Barron's: Last June you told our readers to short Enron. How can you top that?

Schafer: I probably can't. I think I'll quit while I'm ahead as far as short recommendations are concerned. Clearly Enron was just the first of a series of companies with problems, including Tyco, Adelphia, Dynegy, Xerox, Arthur Andersen, Merrill Lynch and others. These revelations have eroded individual and institutional investors' confidence in the market. One thing people worried about for years was the individual investor. In May the net equity inflow into mutual funds was only $5 billion versus $11.8 billion a year ago. With the bursting of the technology bubble, an individual investor who came into the market in 1995 probably is up only 10% cumulatively. If the market continues to flounder we could see the reverse of individuals pouring money in. We could have a vicious circle, where in the past we had a virtuous circle. Stocks would go down and the cost of capital would go up. It would hurt capital spending, which already is weak, and probably reverse all of the boom of 1999 and 2000. In a long-winded way, this could be the fallout from Enron.

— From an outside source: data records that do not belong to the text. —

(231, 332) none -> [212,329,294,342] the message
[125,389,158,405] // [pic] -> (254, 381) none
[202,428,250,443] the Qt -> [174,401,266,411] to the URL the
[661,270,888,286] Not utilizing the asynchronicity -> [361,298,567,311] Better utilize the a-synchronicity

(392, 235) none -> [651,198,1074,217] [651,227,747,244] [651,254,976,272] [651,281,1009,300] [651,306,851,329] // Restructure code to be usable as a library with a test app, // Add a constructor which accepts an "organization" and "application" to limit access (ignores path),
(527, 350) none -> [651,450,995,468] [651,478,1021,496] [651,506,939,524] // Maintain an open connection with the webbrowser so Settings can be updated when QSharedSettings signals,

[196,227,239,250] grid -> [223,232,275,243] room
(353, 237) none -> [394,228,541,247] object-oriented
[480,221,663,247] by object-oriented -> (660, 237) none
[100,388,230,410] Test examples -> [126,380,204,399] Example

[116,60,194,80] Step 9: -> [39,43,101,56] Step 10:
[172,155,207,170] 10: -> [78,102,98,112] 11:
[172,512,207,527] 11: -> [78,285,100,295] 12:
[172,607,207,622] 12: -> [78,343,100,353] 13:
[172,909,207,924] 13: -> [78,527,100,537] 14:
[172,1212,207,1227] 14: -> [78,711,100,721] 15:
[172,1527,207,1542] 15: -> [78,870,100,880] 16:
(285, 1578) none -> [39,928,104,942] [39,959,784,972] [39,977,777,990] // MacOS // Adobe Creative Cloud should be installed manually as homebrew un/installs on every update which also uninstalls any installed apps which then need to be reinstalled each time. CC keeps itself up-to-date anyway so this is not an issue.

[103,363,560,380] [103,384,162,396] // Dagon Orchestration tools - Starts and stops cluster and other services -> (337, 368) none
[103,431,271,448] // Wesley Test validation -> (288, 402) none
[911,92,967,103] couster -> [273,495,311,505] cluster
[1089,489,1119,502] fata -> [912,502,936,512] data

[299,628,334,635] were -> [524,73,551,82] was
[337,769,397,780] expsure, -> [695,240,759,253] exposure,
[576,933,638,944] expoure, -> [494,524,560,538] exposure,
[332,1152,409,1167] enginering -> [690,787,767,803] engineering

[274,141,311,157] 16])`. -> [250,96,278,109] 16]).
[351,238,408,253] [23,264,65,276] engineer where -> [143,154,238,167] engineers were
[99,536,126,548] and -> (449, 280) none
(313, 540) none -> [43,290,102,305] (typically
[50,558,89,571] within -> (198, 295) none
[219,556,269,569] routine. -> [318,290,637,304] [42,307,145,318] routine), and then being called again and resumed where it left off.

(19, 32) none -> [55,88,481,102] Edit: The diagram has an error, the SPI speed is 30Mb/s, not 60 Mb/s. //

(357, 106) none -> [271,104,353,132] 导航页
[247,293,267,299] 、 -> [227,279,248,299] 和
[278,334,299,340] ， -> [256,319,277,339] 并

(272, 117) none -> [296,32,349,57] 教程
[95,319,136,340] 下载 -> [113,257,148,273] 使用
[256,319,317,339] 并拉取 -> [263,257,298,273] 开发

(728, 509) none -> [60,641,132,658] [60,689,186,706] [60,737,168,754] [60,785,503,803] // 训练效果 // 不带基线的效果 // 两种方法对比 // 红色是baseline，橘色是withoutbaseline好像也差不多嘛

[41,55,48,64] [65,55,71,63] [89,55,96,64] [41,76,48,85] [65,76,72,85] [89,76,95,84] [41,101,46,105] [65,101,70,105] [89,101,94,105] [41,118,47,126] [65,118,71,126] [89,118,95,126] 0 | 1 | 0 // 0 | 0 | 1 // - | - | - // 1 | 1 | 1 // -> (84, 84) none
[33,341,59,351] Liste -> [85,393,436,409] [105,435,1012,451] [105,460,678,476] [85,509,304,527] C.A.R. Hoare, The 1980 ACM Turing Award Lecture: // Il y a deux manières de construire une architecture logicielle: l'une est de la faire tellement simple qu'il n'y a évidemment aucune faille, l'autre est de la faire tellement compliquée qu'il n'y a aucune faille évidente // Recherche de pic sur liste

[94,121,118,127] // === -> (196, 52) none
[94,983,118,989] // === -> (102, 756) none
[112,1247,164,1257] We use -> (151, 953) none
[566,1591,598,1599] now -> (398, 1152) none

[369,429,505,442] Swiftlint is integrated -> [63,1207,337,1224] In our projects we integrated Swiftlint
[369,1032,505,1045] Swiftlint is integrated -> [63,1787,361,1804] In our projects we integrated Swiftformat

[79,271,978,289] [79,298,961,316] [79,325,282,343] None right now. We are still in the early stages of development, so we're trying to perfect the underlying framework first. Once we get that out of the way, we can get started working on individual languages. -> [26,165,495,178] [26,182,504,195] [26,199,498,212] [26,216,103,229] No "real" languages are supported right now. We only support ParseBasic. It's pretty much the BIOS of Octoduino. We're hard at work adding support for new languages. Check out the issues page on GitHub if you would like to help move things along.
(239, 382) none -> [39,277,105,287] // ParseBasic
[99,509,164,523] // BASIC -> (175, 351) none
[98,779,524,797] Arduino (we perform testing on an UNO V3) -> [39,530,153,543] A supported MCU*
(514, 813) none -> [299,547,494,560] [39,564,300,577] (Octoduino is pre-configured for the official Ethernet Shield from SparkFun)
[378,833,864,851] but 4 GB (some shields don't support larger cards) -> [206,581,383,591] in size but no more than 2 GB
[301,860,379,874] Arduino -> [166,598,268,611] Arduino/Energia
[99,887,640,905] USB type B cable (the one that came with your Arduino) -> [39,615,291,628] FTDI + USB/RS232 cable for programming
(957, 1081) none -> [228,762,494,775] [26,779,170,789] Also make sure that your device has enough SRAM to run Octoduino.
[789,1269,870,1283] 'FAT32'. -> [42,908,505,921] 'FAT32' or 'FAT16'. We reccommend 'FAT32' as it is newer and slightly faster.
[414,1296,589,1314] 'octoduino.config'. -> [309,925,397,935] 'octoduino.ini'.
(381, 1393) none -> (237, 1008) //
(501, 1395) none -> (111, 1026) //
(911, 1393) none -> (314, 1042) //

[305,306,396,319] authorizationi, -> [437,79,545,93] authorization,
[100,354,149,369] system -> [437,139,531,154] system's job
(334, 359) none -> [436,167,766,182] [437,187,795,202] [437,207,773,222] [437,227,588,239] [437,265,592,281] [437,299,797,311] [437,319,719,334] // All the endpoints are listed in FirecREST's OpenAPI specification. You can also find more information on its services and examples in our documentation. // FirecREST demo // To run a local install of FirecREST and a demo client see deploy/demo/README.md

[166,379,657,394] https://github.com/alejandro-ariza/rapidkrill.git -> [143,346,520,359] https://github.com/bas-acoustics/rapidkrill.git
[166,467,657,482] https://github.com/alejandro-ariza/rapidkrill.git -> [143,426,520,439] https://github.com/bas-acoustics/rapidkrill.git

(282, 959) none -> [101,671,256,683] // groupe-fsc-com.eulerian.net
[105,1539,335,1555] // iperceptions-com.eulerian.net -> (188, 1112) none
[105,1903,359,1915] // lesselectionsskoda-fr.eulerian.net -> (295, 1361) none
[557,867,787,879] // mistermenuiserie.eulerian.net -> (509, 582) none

Q: What are the odds this happens?
A: As the market goes down, strangely enough, the more likely it is to go down. I can't put probabilities on it. At the beginning of the year I thought the market would be 5% up or down. I'm surprised the biotech index, for example, is down in the 40% range. Overall, stocks aren't cheap. The market is trading at 20 times trailing operating earnings, with all the questions about what earnings are. As the market falls it has more risk, not less. I don't think you've heard the term "momentum investing" in a long time, for good reason. There has been no momentum.

Q: Except in reverse.
A: Something else we've seen in the past year has been the reverse Robin Hood effect. The rich have robbed from the poor, and that is affecting investor confidence. A weaker dollar also has potential ramifications -- increasing inflation and long-term rates, leading to lower P/Es. I think the economy will bumble along at best, because heavy capital spending led to overcapacity in many areas of the world. The economy has done well lately due to inventory restocking, but that will end at some point. And, it's a jobless recovery.

Oscar Schafer

Company Symbol Recent Price
Aviall AVL $11.02
Osteotech OSTE 7.35



Q: How do you make money at a time like this?
A: I try to focus on companies that I've known for years, whose stocks have come down but whose fundamentals are turning around. That brings me to Aviall. This parts distributor for the aviation and defense industries is in the early stages of a dramatic turnaround. The company was spun out of Ryder System in 1993, and in the subsequent seven years suffered through a couple of CEOs, poor financial performance and a botched sales process. The stock sold as high as $19 in 1999, and is now about $11. In 2000 Paul Fulchino, a man with significant experience in the aerospace and transportation community, took the helm and has made a series of smart moves that are positioning the company for sustainable growth. The fruits of his efforts are just beginning to show up in Aviall's financial performance. Late last year Aviall signed an exclusive 10-year contract to distribute parts for the Rolls- Royce T-56 engine, which is used in, among other planes, the C130 that transports the U.S. military. There are 8,000 T-56 engines in place all over the world. This agreement will add revenues of roughly $300 million a year to Aviall's base of $500 million, and provide the company entrée into the defense business. Aviall also has sole-source distribution agreements with Honeywell, and is positioned to add customers in aviation, aerospace and defense.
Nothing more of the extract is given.